▶ DATA FOR THE TASK:

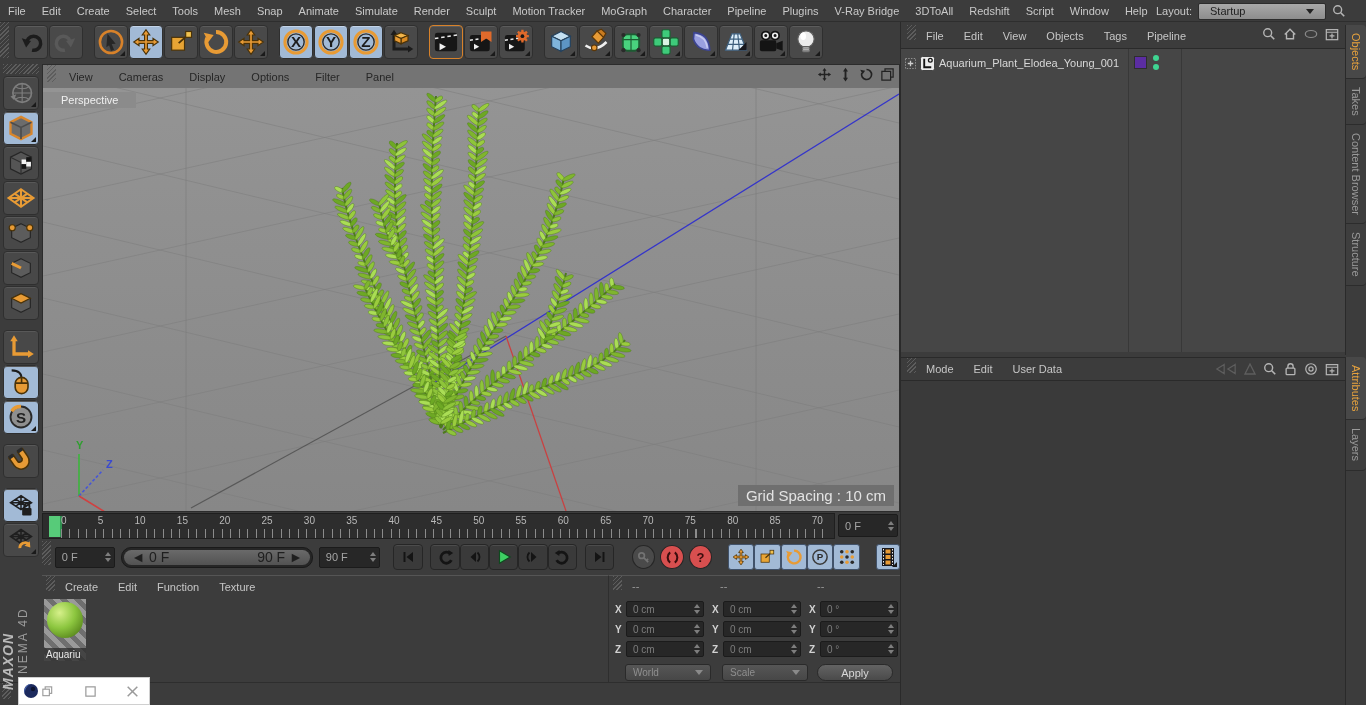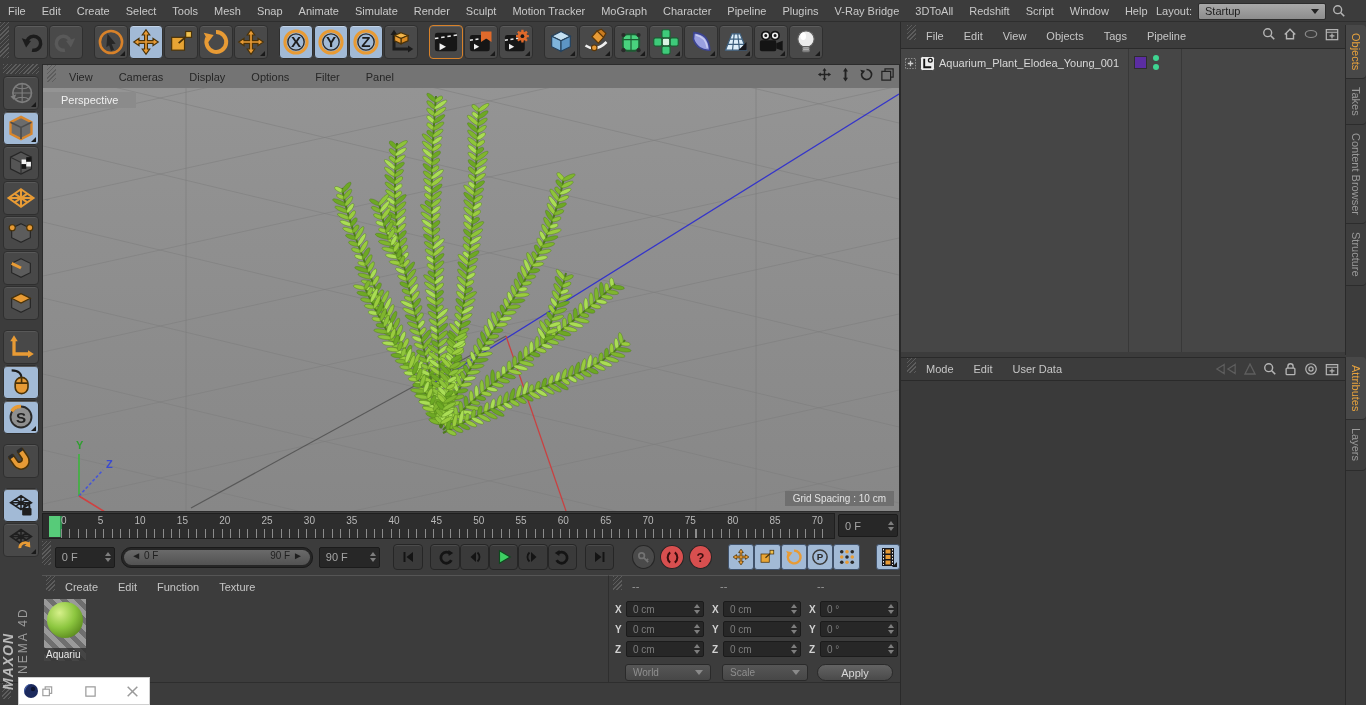--- a/index.html
+++ b/index.html
@@ -9,21 +9,21 @@
   .grip { width:9px; align-self:stretch;
     background:repeating-linear-gradient(135deg,#5d5d5d 0 1px,transparent 1px 3px); }
   
   #menubar { left:0; top:0; width:1366px; height:22px; background:#3c3c3c;
     border-bottom:1px solid #2e2e2e; display:flex; align-items:center; color:#c9c9c9;
     font-size:11px; }
   #menubar .mi { padding:0 8px; cursor:default; }
   #layout-box { position:absolute; right:20px; top:2px; display:flex; align-items:center; gap:6px; }
   #layout-select { width:128px; height:17px; background:linear-gradient(#a8a8a8,#8d8d8d);
     border-radius:2px; color:#1e1e1e; font-size:11px; display:flex; align-items:center;
-    padding:0 6px; justify-content:space-between; border:1px solid #2c2c2c; }
+    padding:0 11px; justify-content:space-between; border:1px solid #2c2c2c; }
   
   #toolbar { left:0; top:22px; width:900px; height:40px; display:flex; align-items:center; }
   .tbtn { width:34px; height:34px; background:#494949; border:1px solid #2f2f2f; border-radius:4px;
     margin-right:1px; display:flex; align-items:center; justify-content:center; position:relative;
     box-shadow:inset 0 1px 0 #5c5c5c; }
   .tbtn.sel { background:#a2bad6; box-shadow:inset 0 1px 0 #c3d4e8; }
   .tbtn.render-active { border:1px solid #d8822a; }
   .tgap { width:10px; }
   .flyout::after { content:''; position:absolute; right:2px; bottom:2px;
     border-left:5px solid transparent; border-bottom:5px solid #1a1a1a; }
@@ -38,21 +38,21 @@
     border:1px solid #2c2c2c; }
   #vp-header { left:0; top:0; width:856px; height:23px; background:#747474;
     display:flex; align-items:center; color:#262626; font-size:11px; }
   #vp-header .mi { padding:0 13px; }
   #vp-nav { position:absolute; right:4px; top:2px; display:flex; gap:6px; align-items:center; }
   #vp-canvas { left:0; top:23px; width:856px; height:423px;
     background:linear-gradient(#949494,#878787); overflow:hidden; }
   #persp-label { left:0; top:4px; background:#8b8b8b; color:#f0f0f0; font-size:11px;
     padding:2px 18px; }
   #gridspacing-label { right:5px; bottom:5px; background:#6f6f6f; color:#e3e3e3;
-    font-size:10px; padding:2px 8px; }
+    font-size:15px; padding:2px 8px; }
   
   #timeline { left:42px; top:513px; width:793px; height:26px; background:#2d2d2d;
     border:1px solid #1f1f1f; }
   #ruler-nums { position:absolute; left:18px; top:1px; width:762px; display:flex;
     justify-content:space-between; color:#b9b9b9; font-size:10px; }
   #ruler-ticks { position:absolute; left:18px; top:15px; width:762px; height:9px;
     background:repeating-linear-gradient(to right,#8b8b8b 0 1px,transparent 1px 8.46px); }
   #playhead { position:absolute; left:6px; top:2px; width:13px; height:21px;
     background:#57cb79; border-right:2px solid #2f8f4f; }
   #cur-frame-field { left:838px; top:514px; width:60px; height:23px; }
@@ -69,22 +69,22 @@
   #transport { left:42px; top:541px; width:858px; height:32px; display:flex; align-items:center; }
   .xbtn { width:30px; height:26px; background:#3a3a3a; border:1px solid #262626; border-radius:4px;
     display:flex; align-items:center; justify-content:center; box-shadow:inset 0 1px 0 #4c4c4c; }
   .cirbtn { width:24px; height:24px; border-radius:50%; display:flex; align-items:center;
     justify-content:center; border:1px solid #262626; }
   .keybtn { width:27px; height:26px; background:#a2bad6; border:1px solid #41526a; border-radius:3px;
     display:flex; align-items:center; justify-content:center; position:relative; }
   #range-slider { width:196px; height:21px; background:#262626; border-radius:10px;
     border:1px solid #1a1a1a; padding:2px; }
   #range-inner { width:100%; height:100%; background:linear-gradient(#6a6a6a,#525252);
-    border-radius:8px; display:flex; justify-content:space-between; align-items:flex-start;
-    color:#1f1f1f; font-size:10px; padding:0 7px; }
+    border-radius:8px; display:flex; justify-content:space-between; align-items:flex-end;
+    color:#1f1f1f; font-size:14px; padding:0 7px; }
   
   #material-manager { left:42px; top:575px; width:566px; height:107px; background:#3c3c3c;
     border-top:1px solid #555; }
   .panel-header { display:flex; align-items:center; height:21px; color:#c6c6c6; font-size:11px; }
   .panel-header .mi { padding:0 10px; }
   #mat-tile { left:2px; top:23px; width:42px; height:62px; position:absolute;
     background:repeating-linear-gradient(45deg,#9a9a9a 0 5px,#6f6f6f 5px 10px); }
   #mat-sphere { position:absolute; left:3px; top:3px; width:36px; height:36px; border-radius:50%;
     background:radial-gradient(circle at 35% 30%, #d6f08a, #8cc63f 45%, #548219 85%, #3c6110); }
   #mat-label { position:absolute; left:0; bottom:0; width:100%; background:rgba(40,40,40,.75);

▶ WHAT TO WORK ON:
Copy all records exactly; omit images.

▶ RESULT OF THE EXERCISE:
--- a/index.html
+++ b/index.html
@@ -9,21 +9,21 @@
   .grip { width:9px; align-self:stretch;
     background:repeating-linear-gradient(135deg,#5d5d5d 0 1px,transparent 1px 3px); }
   
   #menubar { left:0; top:0; width:1366px; height:22px; background:#3c3c3c;
     border-bottom:1px solid #2e2e2e; display:flex; align-items:center; color:#c9c9c9;
     font-size:11px; }
   #menubar .mi { padding:0 8px; cursor:default; }
   #layout-box { position:absolute; right:20px; top:2px; display:flex; align-items:center; gap:6px; }
   #layout-select { width:128px; height:17px; background:linear-gradient(#a8a8a8,#8d8d8d);
     border-radius:2px; color:#1e1e1e; font-size:11px; display:flex; align-items:center;
-    padding:0 6px; justify-content:space-between; border:1px solid #2c2c2c; }
+    padding:0 11px; justify-content:space-between; border:1px solid #2c2c2c; }
   
   #toolbar { left:0; top:22px; width:900px; height:40px; display:flex; align-items:center; }
   .tbtn { width:34px; height:34px; background:#494949; border:1px solid #2f2f2f; border-radius:4px;
     margin-right:1px; display:flex; align-items:center; justify-content:center; position:relative;
     box-shadow:inset 0 1px 0 #5c5c5c; }
   .tbtn.sel { background:#a2bad6; box-shadow:inset 0 1px 0 #c3d4e8; }
   .tbtn.render-active { border:1px solid #d8822a; }
   .tgap { width:10px; }
   .flyout::after { content:''; position:absolute; right:2px; bottom:2px;
     border-left:5px solid transparent; border-bottom:5px solid #1a1a1a; }
@@ -38,21 +38,21 @@
     border:1px solid #2c2c2c; }
   #vp-header { left:0; top:0; width:856px; height:23px; background:#747474;
     display:flex; align-items:center; color:#262626; font-size:11px; }
   #vp-header .mi { padding:0 13px; }
   #vp-nav { position:absolute; right:4px; top:2px; display:flex; gap:6px; align-items:center; }
   #vp-canvas { left:0; top:23px; width:856px; height:423px;
     background:linear-gradient(#949494,#878787); overflow:hidden; }
   #persp-label { left:0; top:4px; background:#8b8b8b; color:#f0f0f0; font-size:11px;
     padding:2px 18px; }
   #gridspacing-label { right:5px; bottom:5px; background:#6f6f6f; color:#e3e3e3;
-    font-size:10px; padding:2px 8px; }
+    font-size:15px; padding:2px 8px; }
   
   #timeline { left:42px; top:513px; width:793px; height:26px; background:#2d2d2d;
     border:1px solid #1f1f1f; }
   #ruler-nums { position:absolute; left:18px; top:1px; width:762px; display:flex;
     justify-content:space-between; color:#b9b9b9; font-size:10px; }
   #ruler-ticks { position:absolute; left:18px; top:15px; width:762px; height:9px;
     background:repeating-linear-gradient(to right,#8b8b8b 0 1px,transparent 1px 8.46px); }
   #playhead { position:absolute; left:6px; top:2px; width:13px; height:21px;
     background:#57cb79; border-right:2px solid #2f8f4f; }
   #cur-frame-field { left:838px; top:514px; width:60px; height:23px; }
@@ -69,22 +69,22 @@
   #transport { left:42px; top:541px; width:858px; height:32px; display:flex; align-items:center; }
   .xbtn { width:30px; height:26px; background:#3a3a3a; border:1px solid #262626; border-radius:4px;
     display:flex; align-items:center; justify-content:center; box-shadow:inset 0 1px 0 #4c4c4c; }
   .cirbtn { width:24px; height:24px; border-radius:50%; display:flex; align-items:center;
     justify-content:center; border:1px solid #262626; }
   .keybtn { width:27px; height:26px; background:#a2bad6; border:1px solid #41526a; border-radius:3px;
     display:flex; align-items:center; justify-content:center; position:relative; }
   #range-slider { width:196px; height:21px; background:#262626; border-radius:10px;
     border:1px solid #1a1a1a; padding:2px; }
   #range-inner { width:100%; height:100%; background:linear-gradient(#6a6a6a,#525252);
-    border-radius:8px; display:flex; justify-content:space-between; align-items:flex-start;
-    color:#1f1f1f; font-size:10px; padding:0 7px; }
+    border-radius:8px; display:flex; justify-content:space-between; align-items:flex-end;
+    color:#1f1f1f; font-size:14px; padding:0 7px; }
   
   #material-manager { left:42px; top:575px; width:566px; height:107px; background:#3c3c3c;
     border-top:1px solid #555; }
   .panel-header { display:flex; align-items:center; height:21px; color:#c6c6c6; font-size:11px; }
   .panel-header .mi { padding:0 10px; }
   #mat-tile { left:2px; top:23px; width:42px; height:62px; position:absolute;
     background:repeating-linear-gradient(45deg,#9a9a9a 0 5px,#6f6f6f 5px 10px); }
   #mat-sphere { position:absolute; left:3px; top:3px; width:36px; height:36px; border-radius:50%;
     background:radial-gradient(circle at 35% 30%, #d6f08a, #8cc63f 45%, #548219 85%, #3c6110); }
   #mat-label { position:absolute; left:0; bottom:0; width:100%; background:rgba(40,40,40,.75);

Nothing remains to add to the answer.